I'm doing the same. 500 is a bitch. But I'm 100% gonna try man it out.


----------



## kiwiguy

Old skool said:


> I'm doing the same. 500 is a bitch. But I'm 100% gonna try man it out.


I can normally sleep forever, but atm im finding it hard to sleep. Is it the same for you?


----------



## Old skool1436114730

kiwiguy said:


> I can normally sleep forever, but atm im finding it hard to sleep. Is it the same for you?


I only get 6-7 hours normaly but yeah I'm waking up quite a bit at night. Mainly through being red hot.

How you feeling?


----------



## kiwiguy

Old skool said:


> I only get 6-7 hours normaly but yeah I'm waking up quite a bit at night. Mainly through being red hot.
> 
> How you feeling?


Tired all the time, headaches come and go, due to the 6 litres of water im tipping down my throat im ****ing bright yellow 28 x a day, my jizz looks like epoxy, i cant sleep fully BUT i swear my jeans today felt a lot looser than normal. I dont know, maybe i finally killed the waistband? 

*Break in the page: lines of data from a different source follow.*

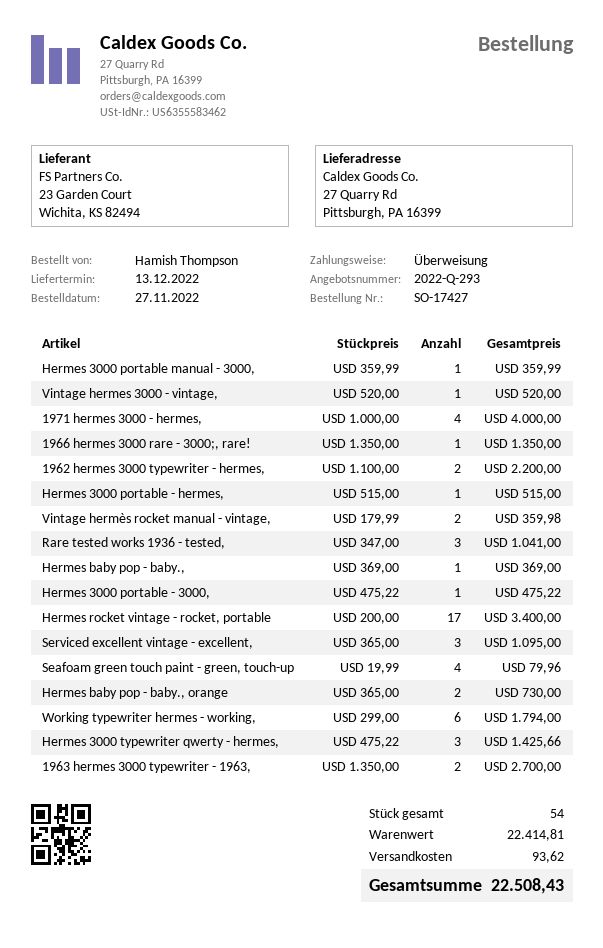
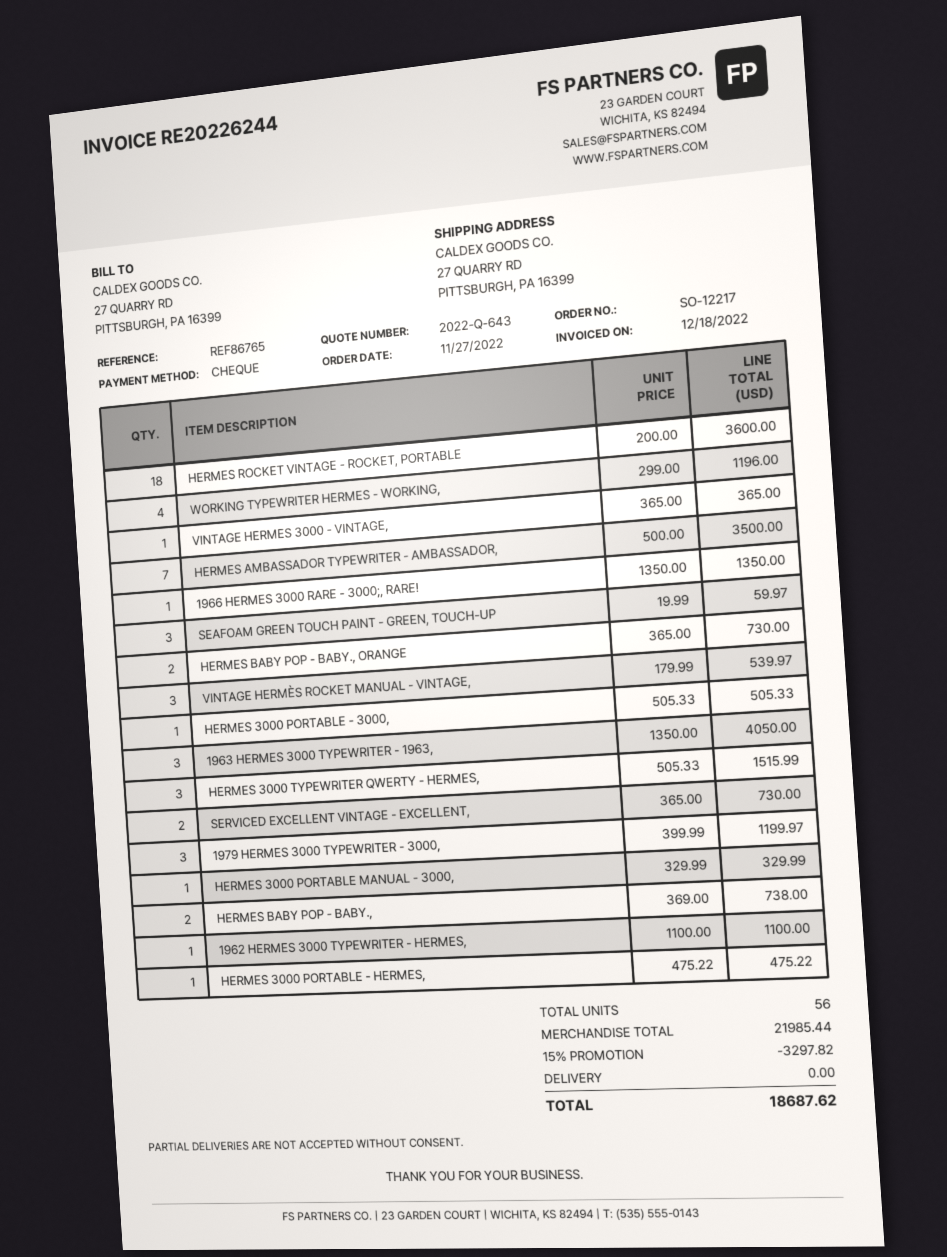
quote number: 2022-Q-293 -> 2022-Q-643
order number: SO-17427 -> SO-12217
payment method: bank transfer -> cheque
Hermes 3000 portable manual - 3000,: 1 x 359.99 = 359.99 -> 1 x 329.99 = 329.99
Vintage hermes 3000 - vintage,: 1 x 520.00 = 520.00 -> 1 x 365.00 = 365.00
1971 hermes 3000 - hermes,: 4 x 1000.00 = 4000.00 -> none
1962 hermes 3000 typewriter - hermes,: 2 x 1100.00 = 2200.00 -> 1 x 1100.00 = 1100.00
Hermes 3000 portable - hermes,: 1 x 515.00 = 515.00 -> 1 x 475.22 = 475.22
Vintage hermès rocket manual - vintage,: 2 x 179.99 = 359.98 -> 3 x 179.99 = 539.97
Rare tested works 1936 - tested,: 3 x 347.00 = 1041.00 -> none
Hermes baby pop - baby.,: 1 x 369.00 = 369.00 -> 2 x 369.00 = 738.00
Hermes 3000 portable - 3000,: 1 x 475.22 = 475.22 -> 1 x 505.33 = 505.33
Hermes rocket vintage - rocket, portable: 17 x 200.00 = 3400.00 -> 18 x 200.00 = 3600.00
Serviced excellent vintage - excellent,: 3 x 365.00 = 1095.00 -> 2 x 365.00 = 730.00
Seafoam green touch paint - green, touch-up: 4 x 19.99 = 79.96 -> 3 x 19.99 = 59.97
Working typewriter hermes - working,: 6 x 299.00 = 1794.00 -> 4 x 299.00 = 1196.00
Hermes 3000 typewriter qwerty - hermes,: 3 x 475.22 = 1425.66 -> 3 x 505.33 = 1515.99
1963 hermes 3000 typewriter - 1963,: 2 x 1350.00 = 2700.00 -> 3 x 1350.00 = 4050.00
HERMES AMBASSADOR TYPEWRITER - AMBASSADOR,: none -> 7 x 500.00 = 3500.00
1979 HERMES 3000 TYPEWRITER - 3000,: none -> 3 x 399.99 = 1199.97
total quantity: 54 -> 56
subtotal: 22414.81 -> 21985.44
discount: none -> 15% = 3297.82
shipping: 93.62 -> 0.00
total: 22508.43 -> 18687.62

Otherwise im ok. 500 tomorrow might be another story. I think ill try 1 am and 1 pm.


----------



## Old skool1436114730

kiwiguy said:


> Tired all the time, headaches come and go, due to the 6 litres of water im tipping down my throat im ****ing bright yellow 28 x a day, my jizz looks like epoxy, i cant sleep fully BUT i swear my jeans today felt a lot looser than normal. I dont know, maybe i finally killed the waistband?
> 
> Otherwise im ok. 500 tomorrow might be another story. I think ill try 1 am and 1 pm.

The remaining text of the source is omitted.